We asked Dr. Wohl to answer common questions about the delta variant.

Why are public health officials worried about this variant?

Viruses are constantly changing, and new versions—called variants—often arise. COVID-19 is no different. Variants identified in the United Kingdom, South Africa, Brazil and India have emerged and are more contagious than the original coronavirus strain. Still, the three COVID-19 vaccines available in the United States have worked extremely well against them in preventing severe disease and hospitalizations.

The delta variant is especially contagious. It was first detected in India and led to a surge in COVID-19 hospitalizations and deaths across the world. It is the dominant strain of the virus in the United Kingdom and now accounts for half of the COVID-19 cases in the United States.

“The delta variant is more contagious, more spreadable, which makes it very dangerous because it’s more likely to find the people who are not vaccinated,” Dr. Wohl says. “As long as a relatively high portion of the population remains unvaccinated, the virus will continue to mutate to become more contagious.”

Do the vaccines work against the delta variant?

Research suggests the vaccines are effective against the delta variant, especially in preventing severe infections and death.

“Remember, vaccines aren’t meant to completely prevent infection or even mild cases. The goal of any vaccine is to keep you from getting very sick and needing to go to the hospital or dying if the virus enters your body,” Dr. Wohl says. “Based on the clinical research, the vaccines appear to do that.”

Recent studies looking at how well the antibodies of vaccinated people fight the delta variant suggest that all three vaccines available in the United States will protect against this virus. Also, a report from Public Health England found two doses of the Pfizer vaccine to be 96 percent effective against hospitalization for the delta variant in the United Kingdom, where nearly all COVID-19 cases are caused by the delta variant. That means almost all those people hospitalized with COVID-19 there are not vaccinated.

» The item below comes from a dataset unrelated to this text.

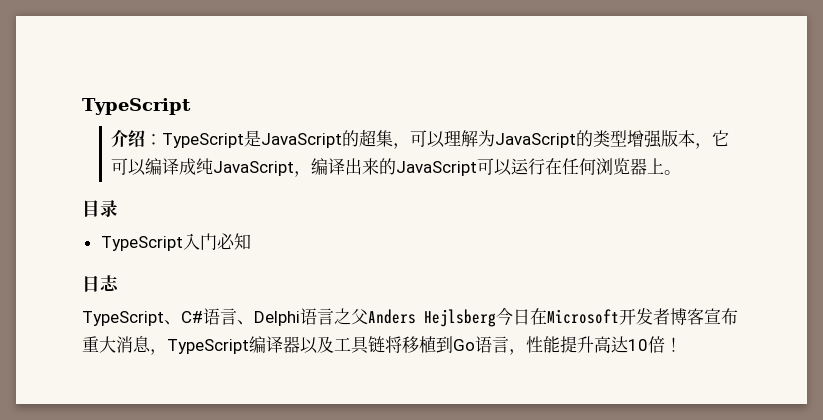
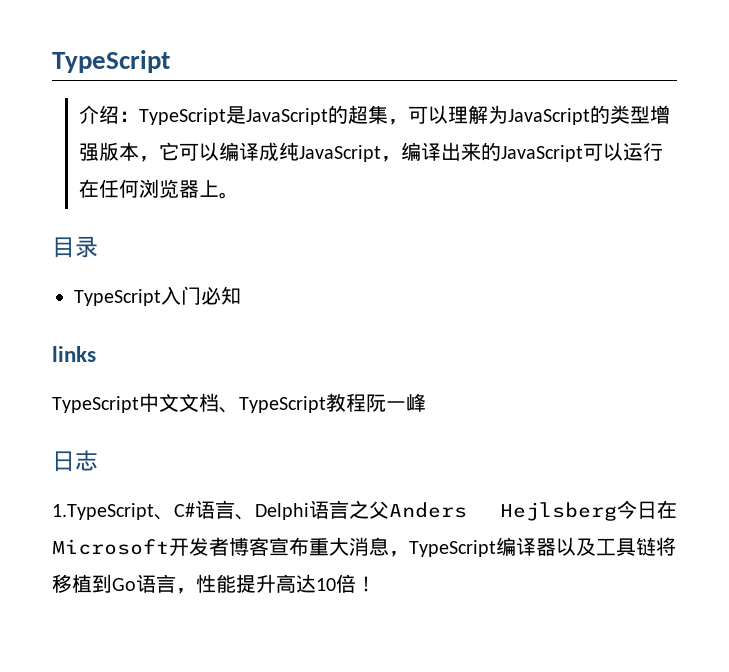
+ links
+ TypeScript中文文档、TypeScript教程阮一峰
- TypeScript、C#语言、Delphi语言之父Anders Hejlsberg今日在Microsoft开发者博客宣布重大消息，TypeScript编译器以及工具链将移植到Go语言，性能提升高达10倍！
+ 1.TypeScript、C#语言、Delphi语言之父Anders Hejlsberg今日在Microsoft开发者博客宣布重大消息，TypeScript编译器以及工具链将移植到Go语言，性能提升高达10倍！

“Most breakthrough infections among those who are fully vaccinated tend to be mild or to occur without symptoms,” Dr. Wohl adds.

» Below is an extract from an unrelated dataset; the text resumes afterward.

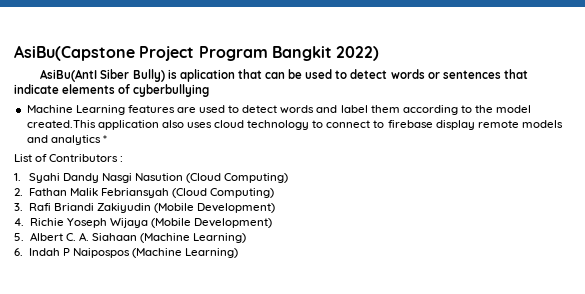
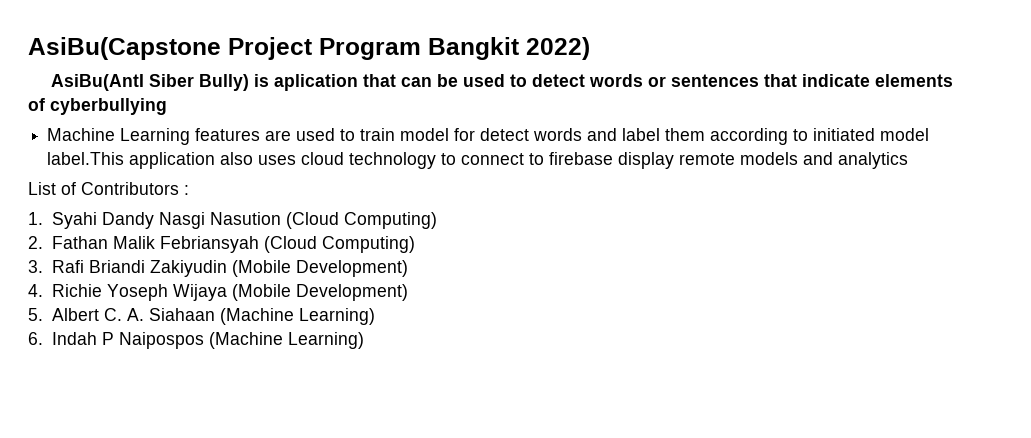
- Machine Learning features are used to detect words and label them according to the model created.This application also uses cloud technology to connect to firebase display remote models and analytics *
+ Machine Learning features are used to train model for detect words and label them according to initiated model label.This application also uses cloud technology to connect to firebase display remote models and analytics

If I am fully vaccinated, can I still transmit the delta variant to others?

Healthcare officials aren’t sure yet whether a vaccinated carrier of COVID-19 can spread the virus to those who are not vaccinated, including children under age 12.

“Those who have been vaccinated almost certainly would have less virus in their system and therefore are probably less likely to transmit it to others,” Dr. Wohl says. “The duration that person is infectious is also likely shorter if they are vaccinated.”

It’s important to get both doses of the two-dose COVID-19 vaccines made by Pfizer and Moderna. Another report from Public Health England found that a single dose of the Pfizer vaccine was about 33 percent effective against the delta variant, while the full two-dose regimen was nearly 90 percent effective. People are not considered fully immunized until two weeks after the second dose.

“There’s no downside to vaccinating more people. The more people we vaccinate, the less rounds of replication, the less transmission and the less opportunity for a variant to spread and become dominant,” Dr. Wohl says.

Should people who are vaccinated start masking again?

The Centers for Disease Control and Prevention has not changed its guidelines about masking for those who are fully vaccinated. Its guidance says that fully vaccinated people do not need to wear masks. Dr. Wohl takes a more cautious approach; he says that because of the higher transmissibility of the delta variant, it’s a good idea for even fully vaccinated people to wear masks indoors when around people who might not be vaccinated.

“I have never changed my behavior, and I’m fully vaccinated,” Dr. Wohl said. “If I’m indoors around other people who could be unvaccinated, I wear a mask. With delta spreading, that’s the way we should be.”